Gift Tax Basics
The federal government limits the amount of assets that can be transferred from one person to another in a given year without tax consequences. Transfers of assets or property above a certain amount are subject to the “gift tax.” The annual gift-giving exclusion is $14,000 for individuals and $28,000 for married couples.
What happens if you go over this amount? Any year in which you exceed the annual gift tax exclusion amount, you are required to file IRS Form 709 as part of your federal income tax return. This alerts the IRS that you have gone over your annual allotment of gift-giving and subsequently reduces the amount of your lifetime gift tax exemption.

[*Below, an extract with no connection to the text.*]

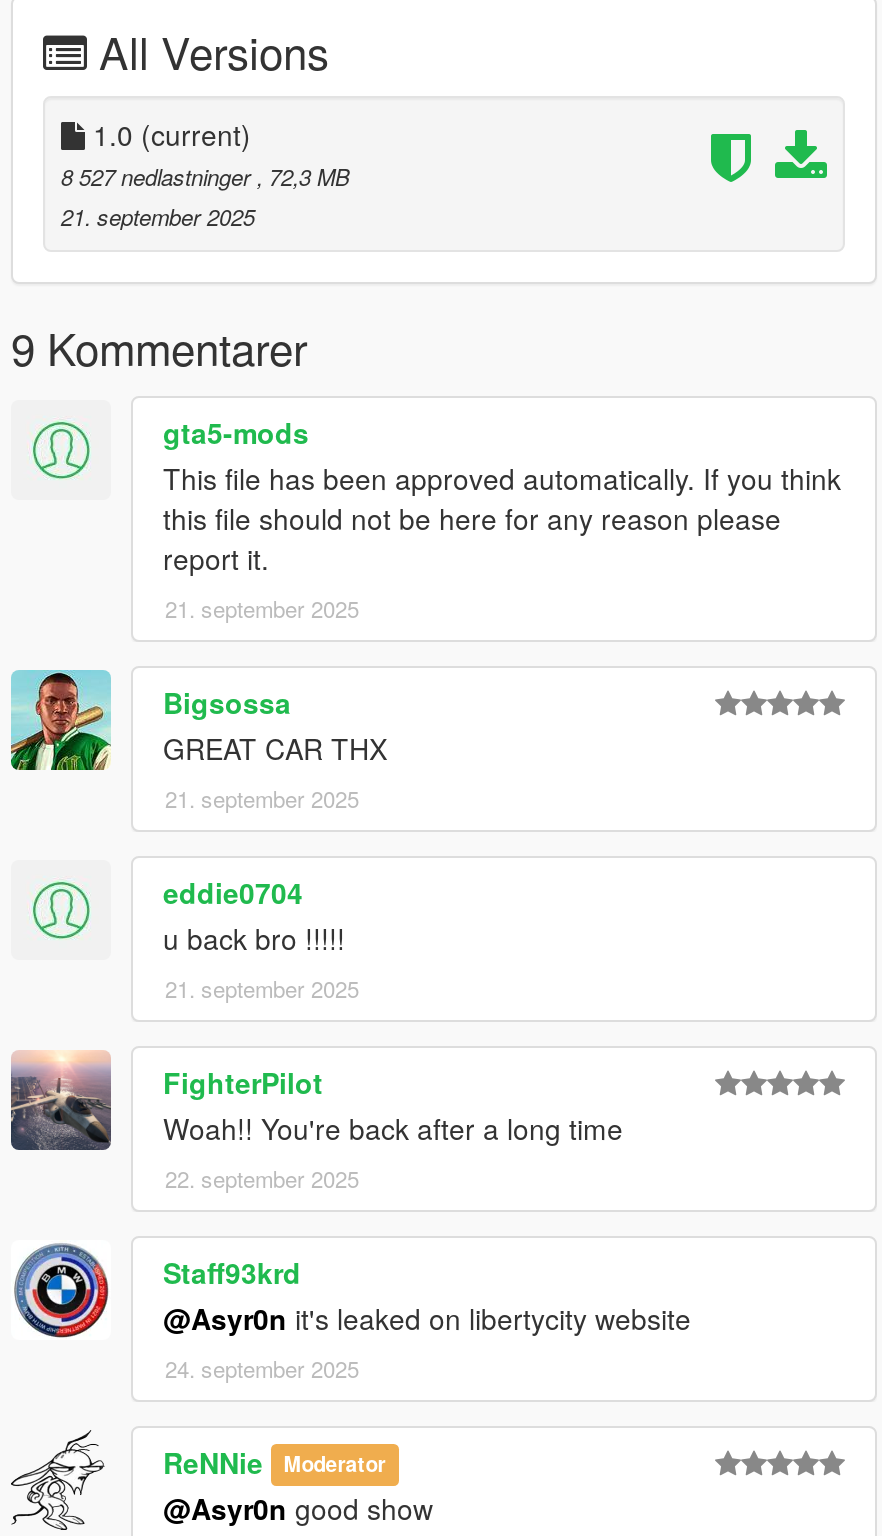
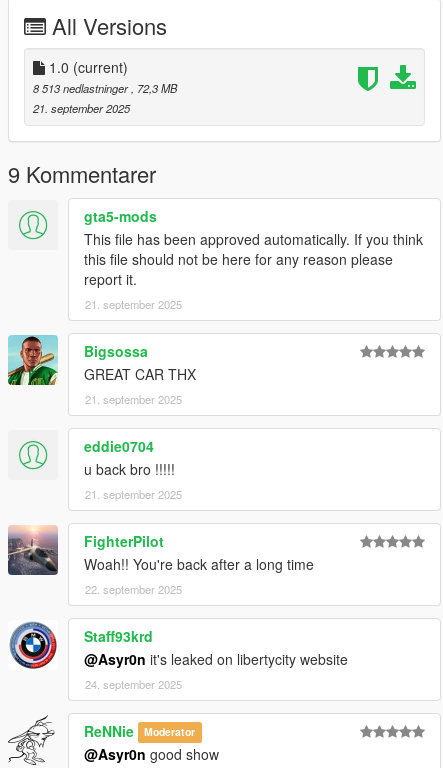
- 8 527 nedlastninger, 72,3 MB
+ 8 513 nedlastninger, 72,3 MB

Although your income tax bill is unlikely to be affected by financial gifts, they could have a financial impact on your estate after you die. This is because the amount of lifetime gifts you have made over and above your annual gift exclusion determines whether or not your estate will be subject to the estate tax. When making financial gifts, each individual can take advantage of the unified credit, which applies the lifetime gift tax exemption to estate taxes. This means that as long as gifts made both during one’s lifetime and after death do not exceed a specified amount, they will not be subject to taxes.
Fortunately, for 2014, the first $5.34 million of an individual’s estate is exempt from estate taxes. This means that, unless you have an estate larger than that amount or you have substantially exceeded the annual gift tax exclusion over your lifetime, you will likely owe nothing in taxes. Anything above $5.34 million limit is taxed at 40% and is portable between spouses.
See Adam Zoll, Gift and Estate Taxes: Why You Might Never Owe a Penny, Morningstar News, Oct. 10, 2014.